I got home from church tired, hungry and in want of a square meal. I'm cooking roast chicken tonight, however, and had intended to have salad. I really wanted something hot and comforting to eat.
It's just as well I didn't have a pizza in the freezer, because I'd have eaten it. As it is, I had scrambled eggs. A dab of butter for cooking, none on the toast. I don't know which, pizza or eggs, has more calories and I don't care, because that's not how I reckon food (though I do check the backs of packets sometimes, just to know how much I'm saving by being shocked into not eating the food in question) - but it must be better to eat a couple of eggs once in a while, than a bought pizza loaded with uninteresting cheese, which comes out of the oven with a puddle of grease on top.

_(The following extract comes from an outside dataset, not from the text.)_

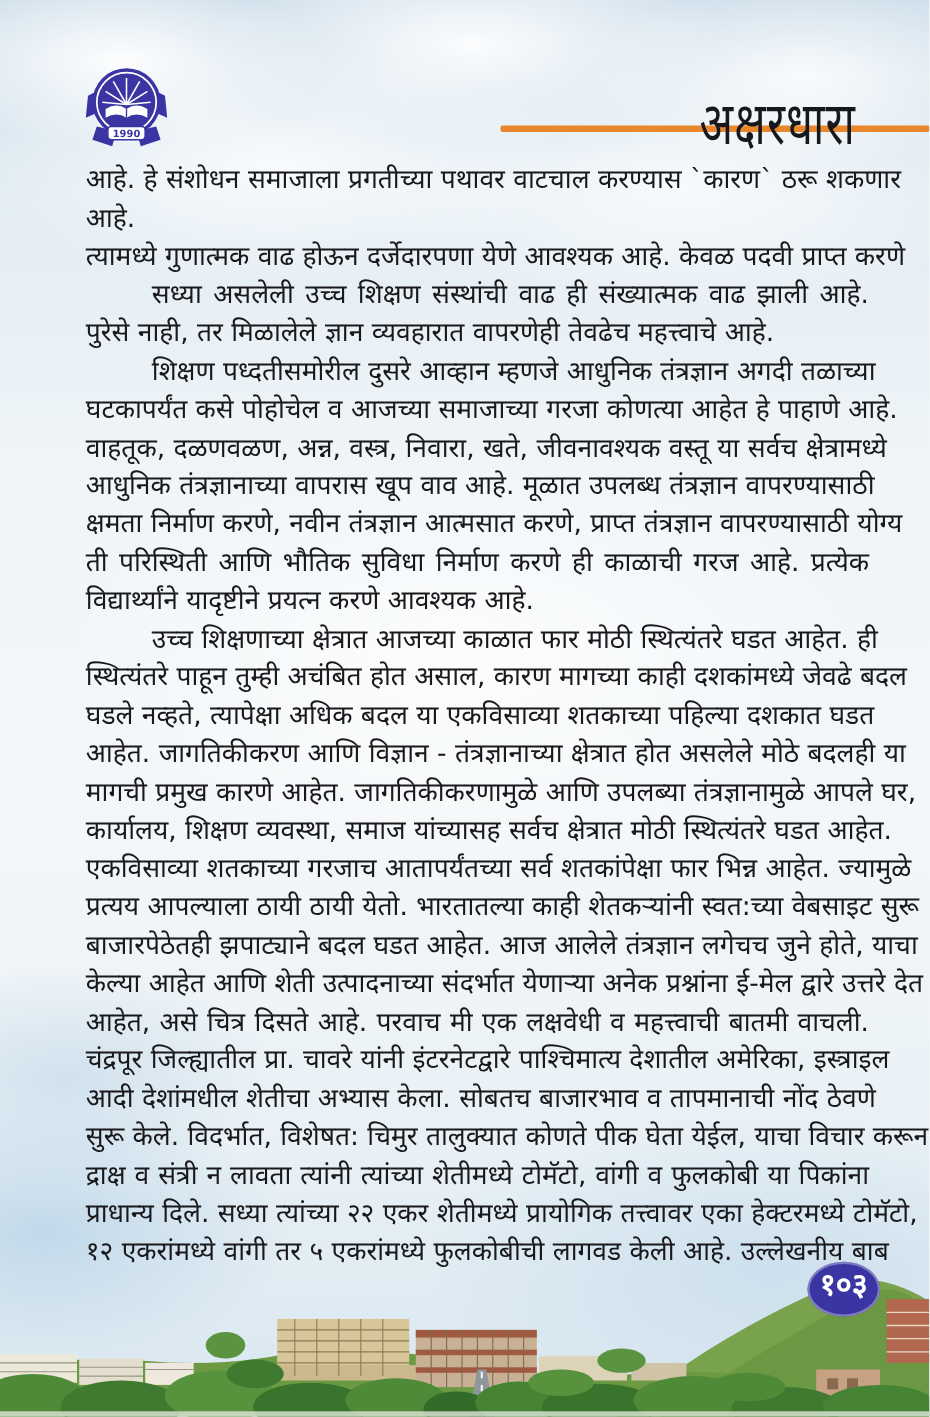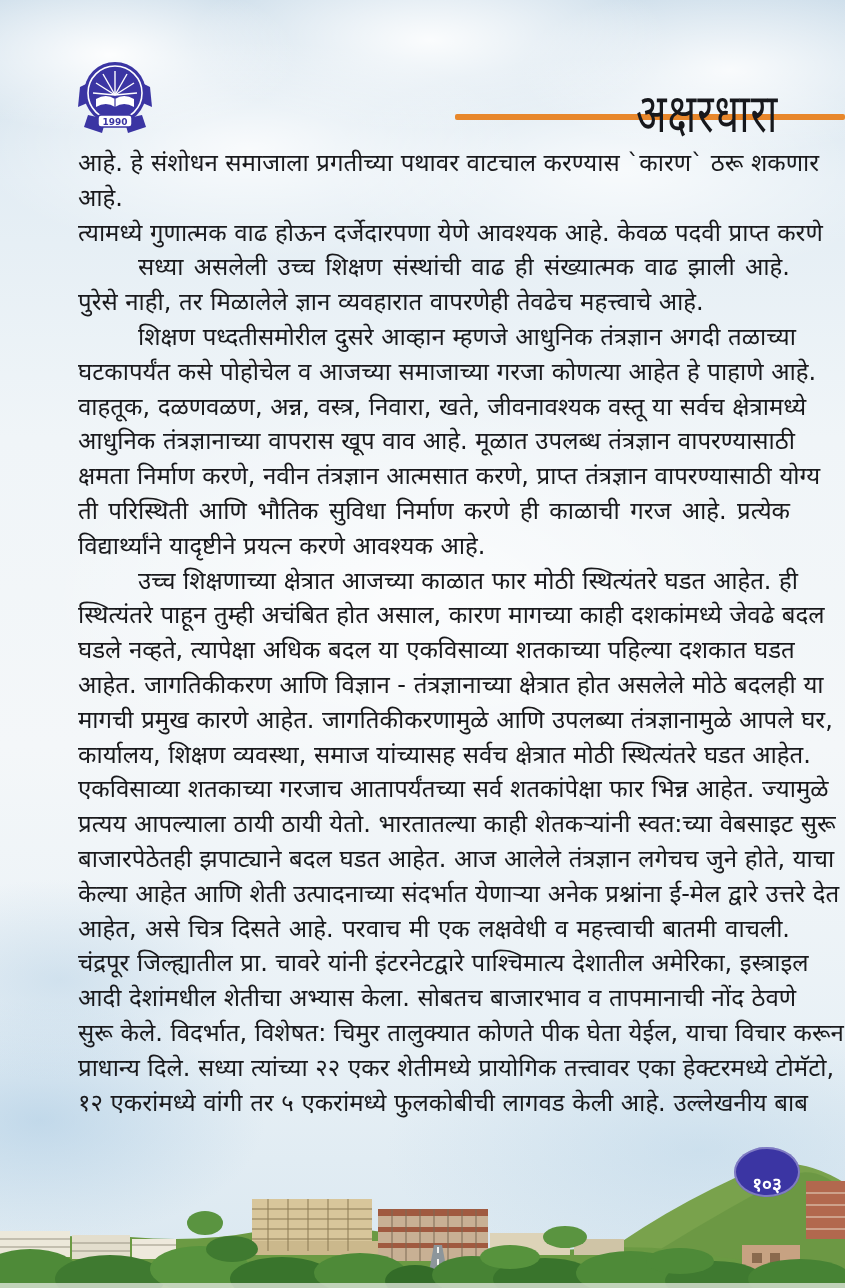"द्राक्ष व संत्री न लावता" div.line { html: none -> <div>द्राक्ष व संत्री न लावता त्यांनी त्यांच्या शेतीमध्ये टोमॅटो, वांगी व फुलकोबी या पिकांना</div> }
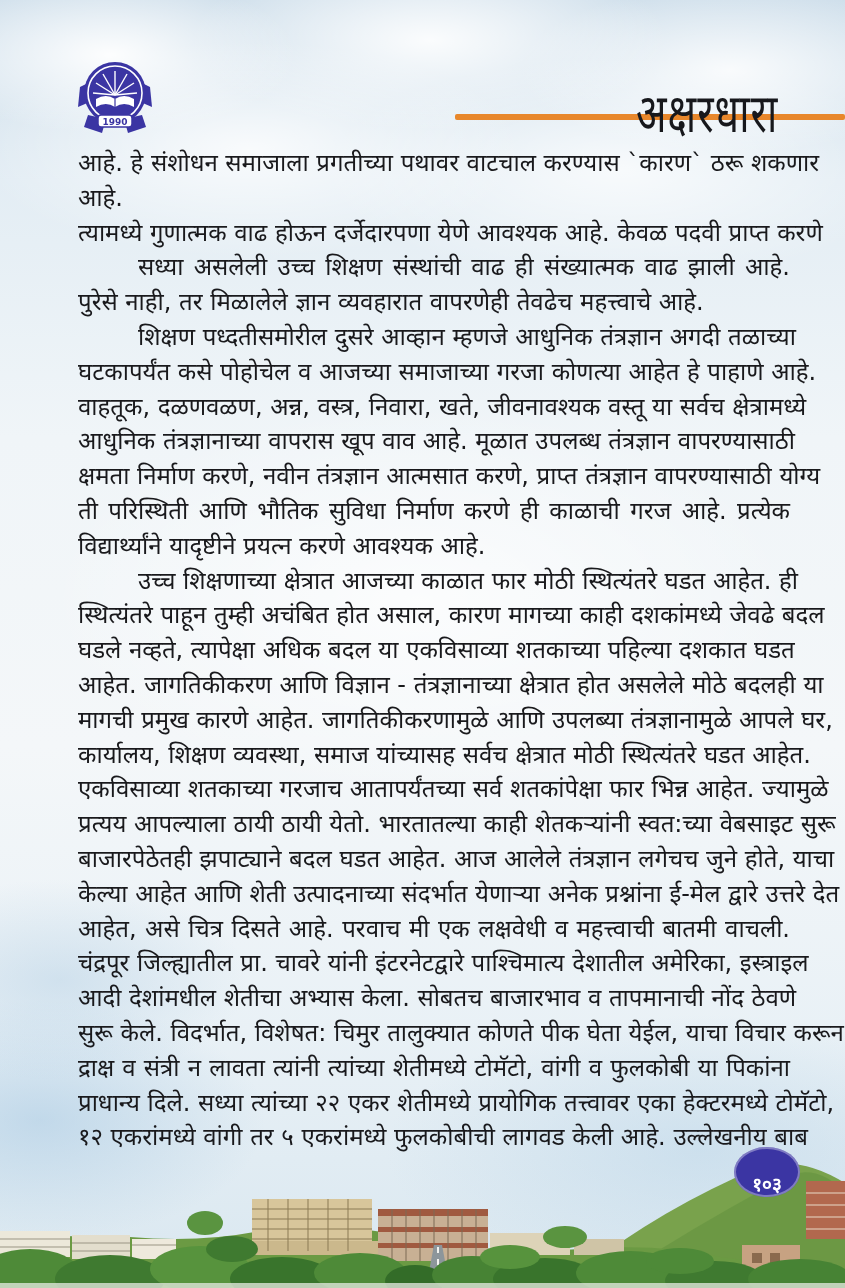"१०३" .page-badge { align-items: flex-end -> flex-start; font-size: 19px -> 28px }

This whole thing is so boring. I feel very disheartened. I can see why people go on crash diets, because quick results are something to be pleased about. And indeed, some real rigour at the start of a diet, while you are full of determination and need the spur of that first couple of pounds lost, is not a bad plan. I know I'll keep up this diet, pretty well, forever. Give or take the occasional sausage roll or chocolate biscuit, that's fine with me. I accepted at the start, not least because the doctor instructed me to be content with losing at the rate of a stone a year, that this is a long haul. But, whilst I didn't argue with him, it's very hard to manage that. If I don't take it pretty seriously, it's too easy to think that 'just a little' won't hurt.
I'm not being that rigorous. I'm keeping that for if Plan A doesn't work. But I'm bored already, after nearly four months, of thinking about food all the time. And I can't help it.
A few weeks ago, I was encouraged that I felt a bit thinner. But now I'm used to that, and already impatient that I am not nearer the size that is (poor foolish Z) what I think of as the 'real me'. My waist is smaller and so are my thighs. But not small enough for me, and I'm nowhere near dropping a dress size, although my clothes are becoming looser.
I'm complaining about nothing, I know. I'm already worrying about the next time I weigh myself, in case I'm no smaller. But the purpose of this blog, to some extent anyway, is to whinge. Sorry. I don't do it anywhere else, or to anyone else. This blog is where I don't treat triumph and disaster just the same.